Two exactly same systems have very different performances when running Tensorflow script on GPU

Question

I have two computers with the same GPU(GTX 1080), installed the same copy of OS and softwares. But when I run my tensorflow program(an RNN model), the speed are very different.
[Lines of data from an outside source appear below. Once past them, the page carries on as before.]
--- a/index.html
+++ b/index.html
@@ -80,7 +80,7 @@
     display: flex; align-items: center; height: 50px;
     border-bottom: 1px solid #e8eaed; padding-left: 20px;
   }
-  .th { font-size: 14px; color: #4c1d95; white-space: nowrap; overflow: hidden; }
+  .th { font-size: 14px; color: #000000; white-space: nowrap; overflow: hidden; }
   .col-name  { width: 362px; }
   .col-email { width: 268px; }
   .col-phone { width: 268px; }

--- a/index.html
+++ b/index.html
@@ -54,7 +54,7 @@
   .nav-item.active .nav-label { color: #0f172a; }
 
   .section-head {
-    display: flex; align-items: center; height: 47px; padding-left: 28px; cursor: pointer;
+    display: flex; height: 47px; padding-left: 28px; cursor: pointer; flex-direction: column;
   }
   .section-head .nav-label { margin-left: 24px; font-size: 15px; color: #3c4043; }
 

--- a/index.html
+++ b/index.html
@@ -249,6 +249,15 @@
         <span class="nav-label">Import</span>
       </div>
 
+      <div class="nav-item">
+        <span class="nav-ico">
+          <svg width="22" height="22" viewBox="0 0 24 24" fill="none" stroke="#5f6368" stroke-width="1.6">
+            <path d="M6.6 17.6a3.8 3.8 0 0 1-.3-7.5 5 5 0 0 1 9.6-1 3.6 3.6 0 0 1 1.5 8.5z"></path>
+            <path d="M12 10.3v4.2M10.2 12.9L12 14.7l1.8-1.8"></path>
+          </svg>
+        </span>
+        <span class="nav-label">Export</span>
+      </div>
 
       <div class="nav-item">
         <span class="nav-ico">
One is about 1.5x faster than the other.

Here are the key specs of the two:

SystemA: Asus Z170-P, i7 6700T, 32GB Ram, GTX 1080.
SystemB: Asus X99 E-WS, i7 5930K, 128G Ram, GTX 1080. (Problem one)
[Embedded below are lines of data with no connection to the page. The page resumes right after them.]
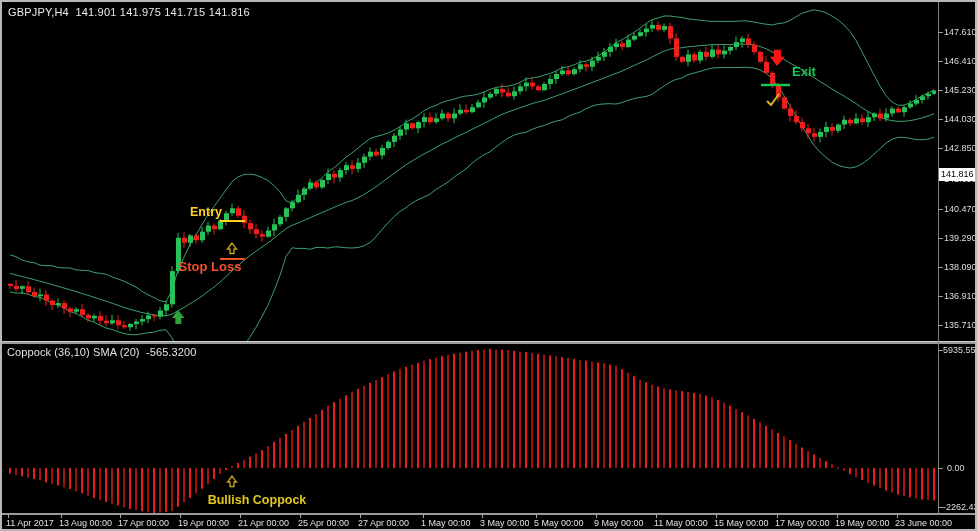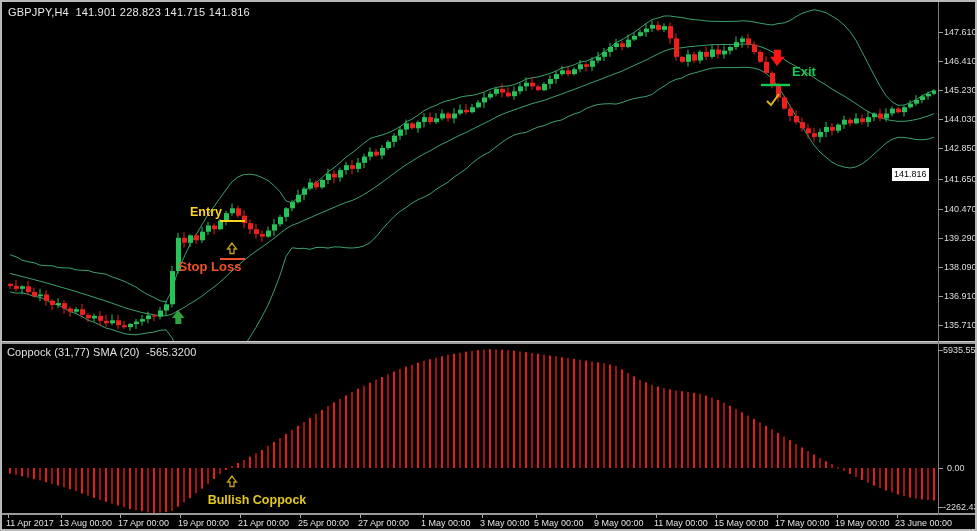--- a/index.html
+++ b/index.html
@@ -355,7 +355,7 @@
       <text id="stop-text" class="ann-text" text-anchor="middle" font-size="13" x="206" y="267" fill="#f0512a">Stop Loss</text>
       <text id="exit-text" class="ann-text" text-anchor="middle" font-size="13" x="800" y="72" fill="#17c950">Exit</text>
     </svg>
-    <div class="title">GBPJPY,H4  141.901 228.823 141.715 141.816</div>
+    <div class="title">GBPJPY,H4  141.901 141.975 141.715 141.816</div>
   </div>
 
   <div class="splitter" style="top:339px;"></div>

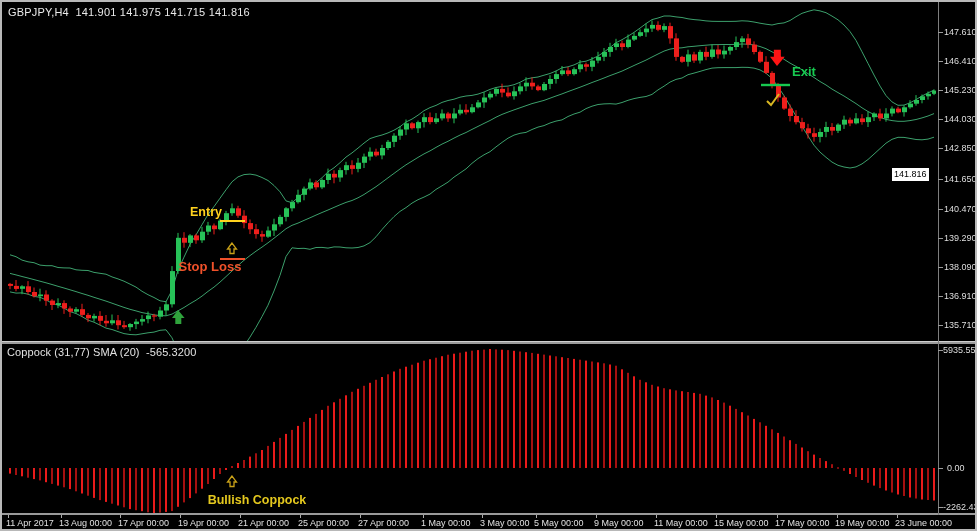--- a/index.html
+++ b/index.html
@@ -553,7 +553,7 @@
       <div class="axis-tick" style="left: 0px; top: 323px;"></div>
       <div class="axis-label" style="left: 6px; top: 317px;">135.710</div>
     </div>
-  <div class="pricebox" style="left:890px;top:166px;">141.816</div>
+  <div class="pricebox" style="left:937px;top:166px;">141.816</div>
 
   <div id="iaxis" class="abs" style="left:936px;top:0;width:39px;height:511px;">
       <div class="axis-tick" style="left: 0px; top: 348px;"></div>

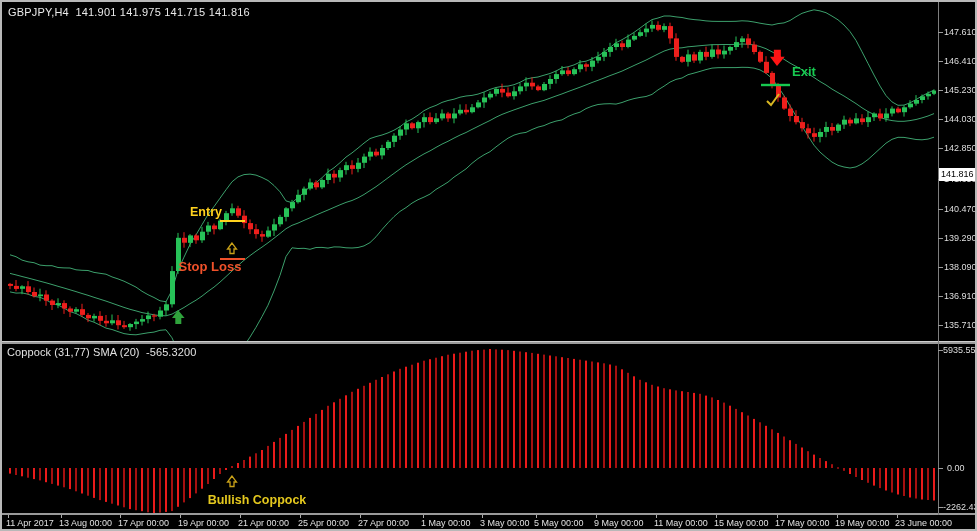--- a/index.html
+++ b/index.html
@@ -522,7 +522,7 @@
       <path id="bullish-arrow" fill="none" stroke-width="1.3" d="M228,132 l-4.5,6 h2.5 v4.5 h4 v-4.5 h2.5 z" stroke="#c8a018"></path>
       <text id="bullish-text" class="ann-text" text-anchor="middle" font-size="12.5" x="253" y="160" fill="#e4c81e">Bullish Coppock</text>
     </svg>
-    <div class="indlabel">Coppock (31,77) SMA (20)  -565.3200</div>
+    <div class="indlabel">Coppock (36,10) SMA (20)  -565.3200</div>
   </div>
 
   <div class="splitter" style="top:511px;height:2px;border-top:none;"></div>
Both are installed with(using the same method):

OS: Ubuntu 16.04
GPU driver version: 378.13
Cuda version: 8.0
cuDNN version: 5.1
Tensorflow: installed using method pip install tensorflow-gpu==1.0.1
Python: Anaconda 3.6

Sample code:

import tensorflow as tf
import numpy as np
from tqdm import trange

h,w = 3000, 2000
steps = 1000

x = tf.placeholder(dtype=tf.float32, shape=[h, w], name='x')
t = tf.constant(np.random.random(size=[w, w]), dtype=tf.float32)
m = tf.matmul(x,t)

x0 = np.random.random(size=[h, w])
sess = tf.Session()
for i in trange(steps):
    x0 = sess.run(m, feed_dict={x: x0})

SystemA performs 75 iter/sec and systemB only has 50 iter/sec, yes the poorer one is actually faster.

Key observations:

SystemB have a much larger page fault while running the program.
By monitoring the Volatile GPU-Util from nvidia-smi, systemA stably seat at about 40% while systemB is about 30%.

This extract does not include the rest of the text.